• _Work instruction_
The answer should be the records below, word for word, with every image left out.

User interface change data
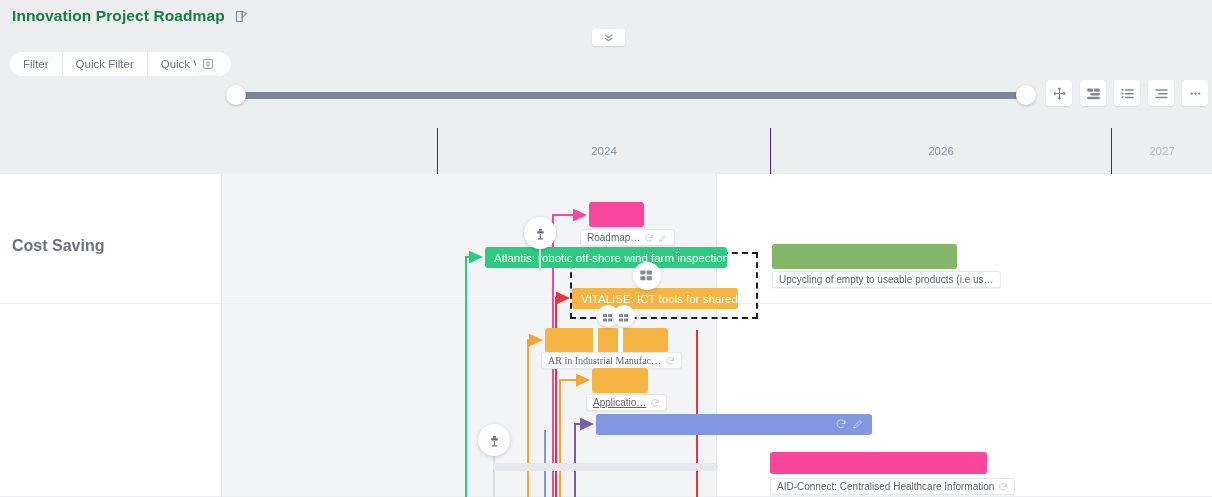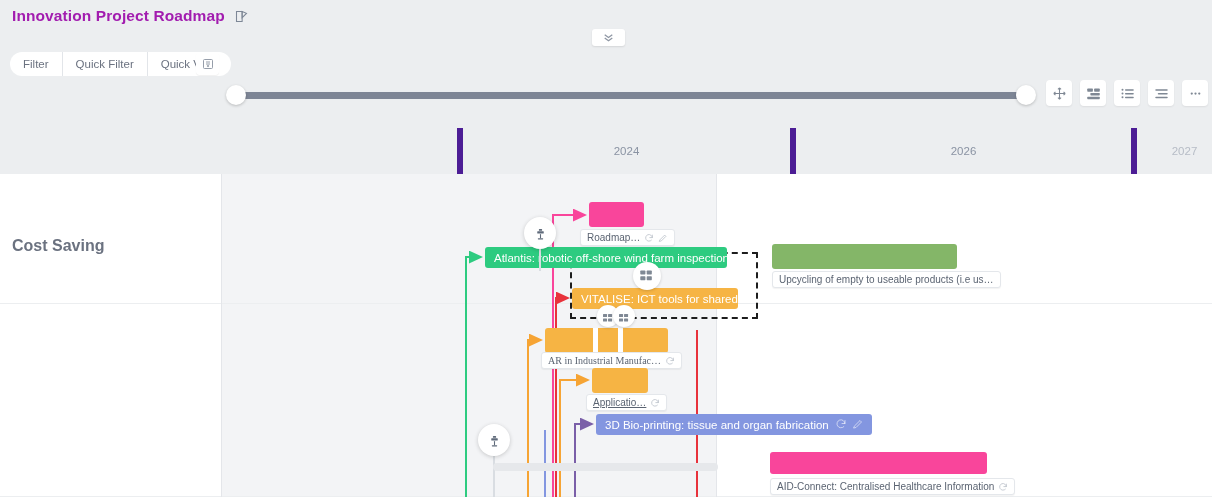--- a/index.html
+++ b/index.html
@@ -18,7 +18,7 @@
     display: flex; align-items: center; padding-left: 12px; gap: 9px;
   }
   .titlebar .title {
-    font-size: 15.5px; font-weight: bold; color: #a21caf; letter-spacing: .1px;
+    font-size: 15.5px; font-weight: bold; color: #15803d; letter-spacing: .1px;
   }
   .edit-icon { width: 15px; height: 15px; display: block; color: #7d8796; }
 

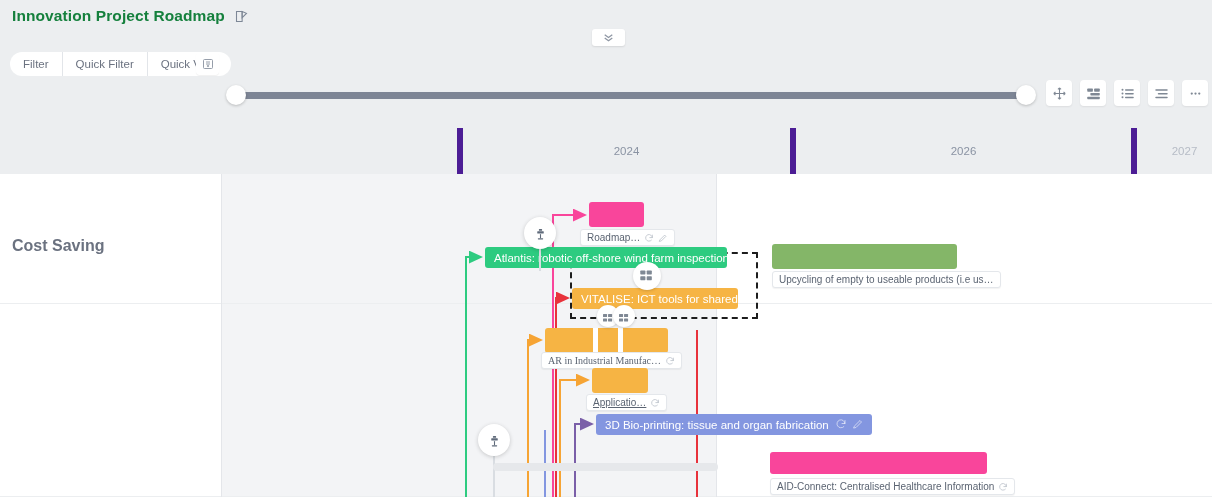--- a/index.html
+++ b/index.html
@@ -102,8 +102,7 @@
     position: absolute; top: 0; height: 46px;
     display: flex; align-items: center; justify-content: center;
     font-size: 11.5px; color: #8a93a3;
-    border-left: 6px solid #4c1d95;
-    margin-left: 20px;
+    border-left: 1px solid #4c1d95;
   }
 
   

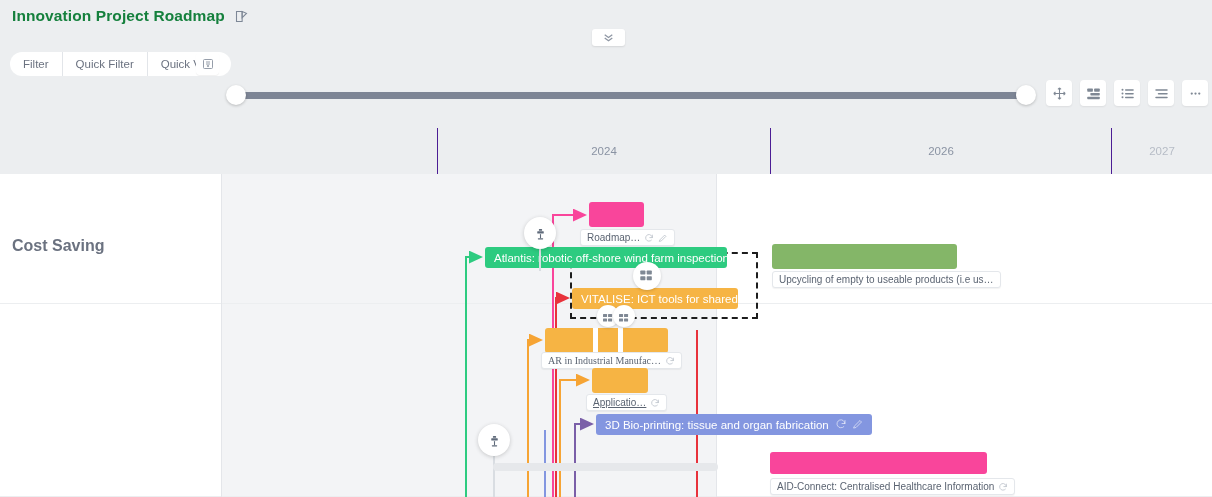--- a/index.html
+++ b/index.html
@@ -377,7 +377,6 @@
         </span>
       </div>
       <div class="bar" style="left: 596px; top: 414px; width: 276px; height: 21px; background: rgb(131, 150, 224);">
-        <span>3D Bio-printing: tissue and organ fabrication</span>
         <span class="actions">
           <span><svg viewBox="0 0 24 24" fill="none" stroke="currentColor" stroke-width="1.9" stroke-linecap="round">
               <path d="M20 11a8 8 0 1 0-2.3 6.3"></path>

• _Solution_
--- a/index.html
+++ b/index.html
@@ -18,7 +18,7 @@
     display: flex; align-items: center; padding-left: 12px; gap: 9px;
   }
   .titlebar .title {
-    font-size: 15.5px; font-weight: bold; color: #a21caf; letter-spacing: .1px;
+    font-size: 15.5px; font-weight: bold; color: #15803d; letter-spacing: .1px;
   }
   .edit-icon { width: 15px; height: 15px; display: block; color: #7d8796; }
 

--- a/index.html
+++ b/index.html
@@ -102,8 +102,7 @@
     position: absolute; top: 0; height: 46px;
     display: flex; align-items: center; justify-content: center;
     font-size: 11.5px; color: #8a93a3;
-    border-left: 6px solid #4c1d95;
-    margin-left: 20px;
+    border-left: 1px solid #4c1d95;
   }
 
   

--- a/index.html
+++ b/index.html
@@ -377,7 +377,6 @@
         </span>
       </div>
       <div class="bar" style="left: 596px; top: 414px; width: 276px; height: 21px; background: rgb(131, 150, 224);">
-        <span>3D Bio-printing: tissue and organ fabrication</span>
         <span class="actions">
           <span><svg viewBox="0 0 24 24" fill="none" stroke="currentColor" stroke-width="1.9" stroke-linecap="round">
               <path d="M20 11a8 8 0 1 0-2.3 6.3"></path>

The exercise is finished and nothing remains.